The 10-year old report, however, is revealing in that there was no mention of the most serious sexual offence of rape. Following the story of Akhona's death, other Transnet cadets have come forward alleging male and female rape, bullying and harassment. Speaking under conditions of anonymity, several cadets told South Africa's The Sunday Times that there was systematic abuse of power by senior officers who threatend cadets' careers if they did not perform sexual acts. The sex abuse allegations include claims that two male cadets were raped by senior officials while at sea. One female cadet terminated two pregnancies following alleged rape and three female cadet trainees were made pregnant by the end of their 12-month training stint. One male cadet was sent home a month before finishing his training program because he refused to have sex with a senior official.

This form of blackmail, i.e. the threat to cancel cadets' contracts, is probably what keeps many more cadets from coming forward to expose shipping's hidden vices. It is all part of the odious marine culture which says the captain is God, that the sea is no-man's land and that what happens at sea stays at sea.

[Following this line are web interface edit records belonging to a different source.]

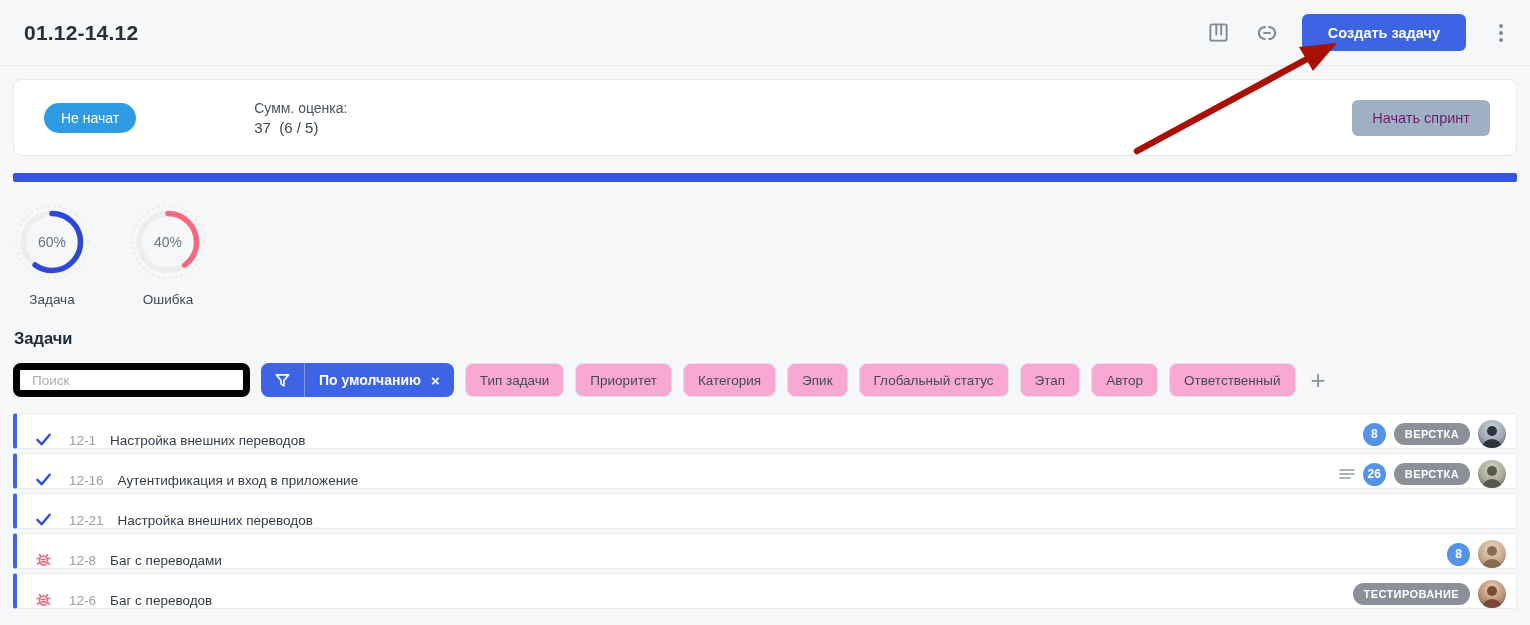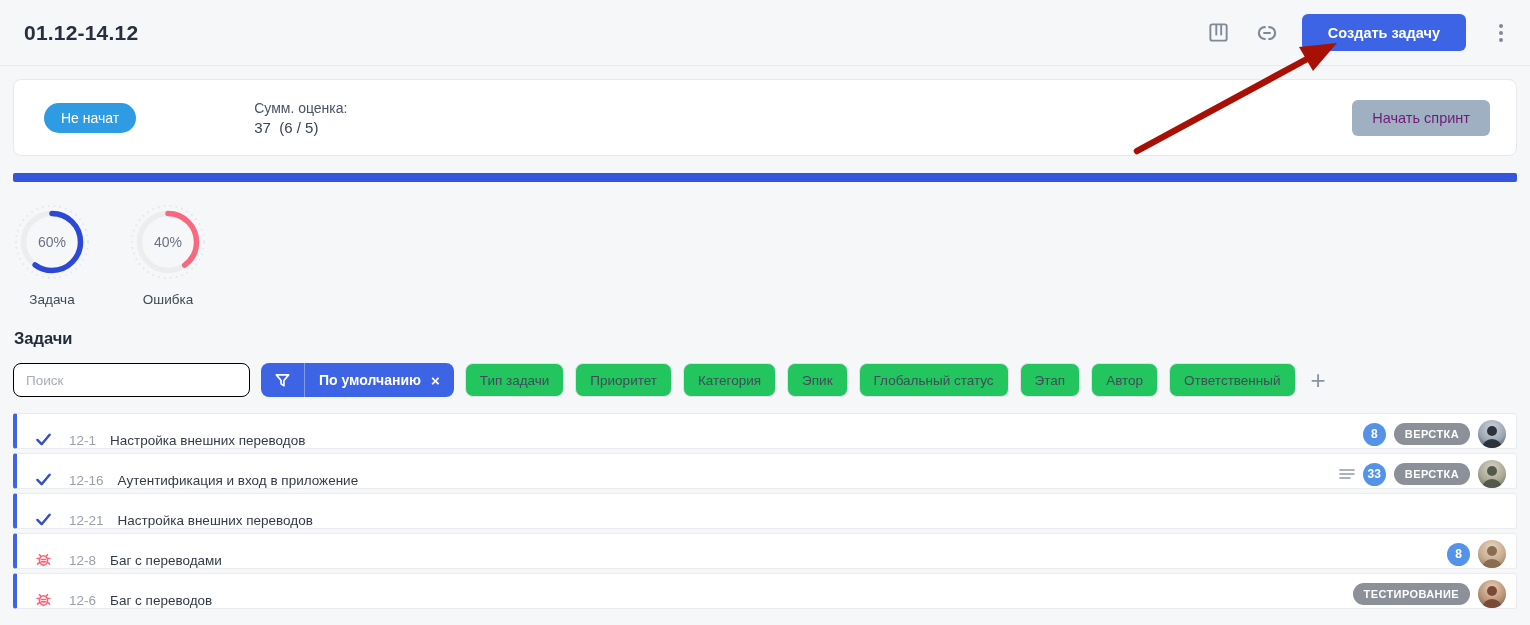"Поиск" .search-input { border: 1px solid #000000 -> 7px solid #000000 }
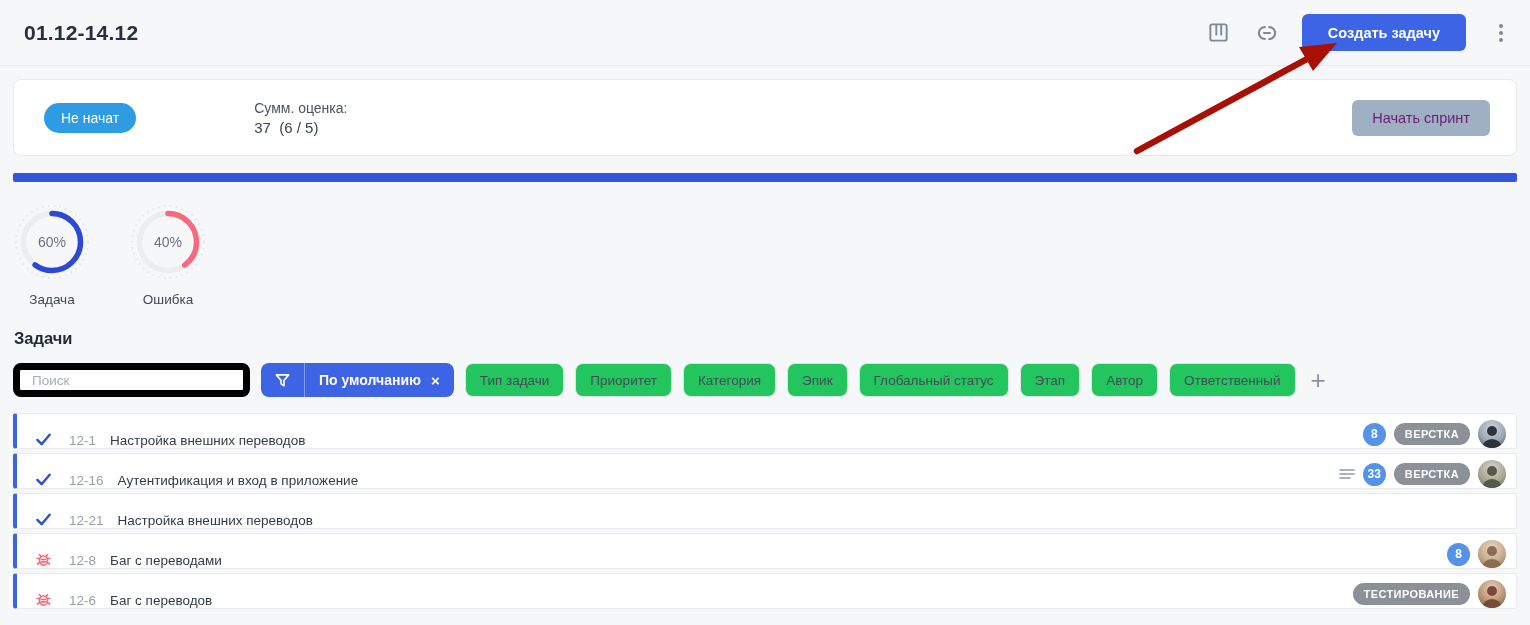"Тип задачи" .chip { background: #22c55e -> #f9a8d4 }
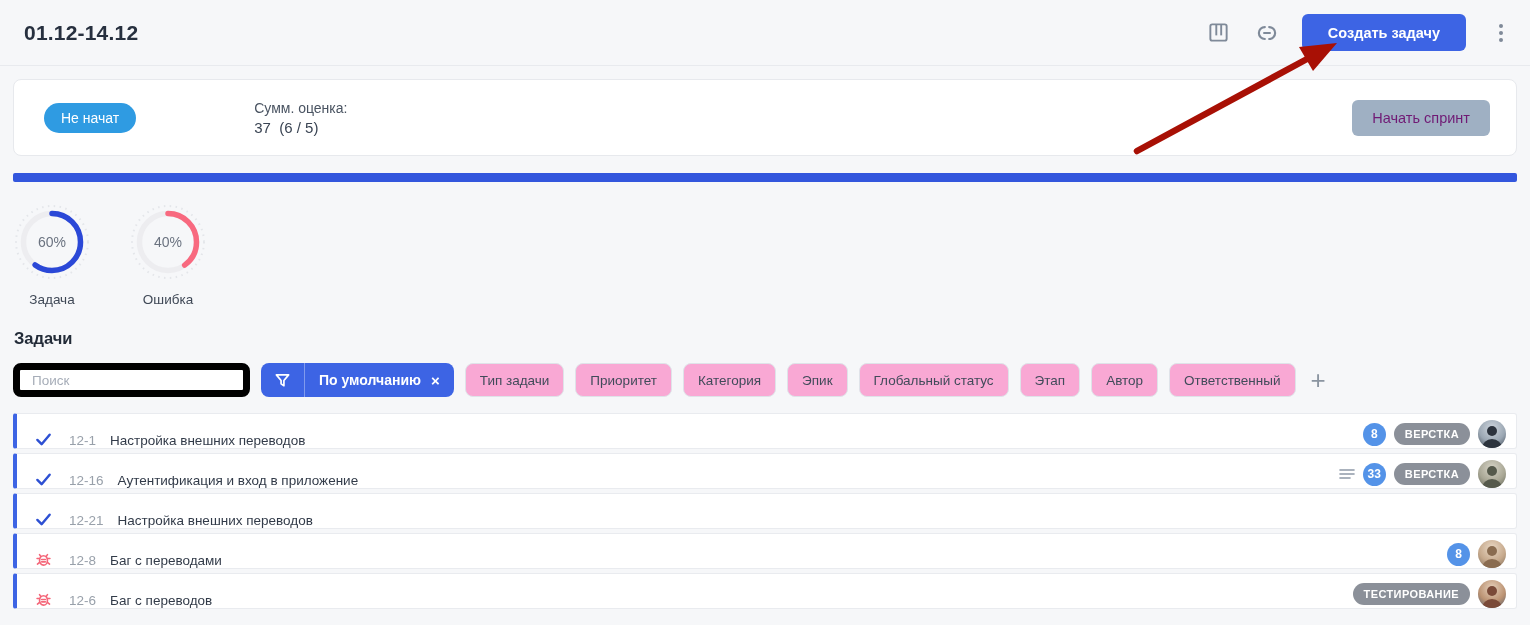"33" span.count-badge { text: 33 -> 26 }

Spurred by the failure of the industry to clean up its shameful act, Nautilus International is reviewing its existing arrangements for enabling members to report problems on board their ships and has approached the Chamber of Shipping to discuss ways in which the industry can reassess its equal opportunities policies and to ensure lessons are learned from the case of Akhona Geveza. "We have a 30% wastage rate among young people entering this industry," said Mark Dickinson, "and we really need to make it very sure that bullying and harassment and discrimination are not tolerated in shipping and that all seafarers, regardless of sex, sexual orientation and race are not treated in ways that were not even acceptable 100 years ago." Nautilus is also calling on the UK Transport Minister and Home Secretary to highlight the need for Britain to play a leading role in the criminal and accident investigations.

Akhona Geveza's tragic death marks the tip of a very ugly iceberg but if her case can galvanise the marine industry to clean out its Augean stables her death will not have been entirely in vain.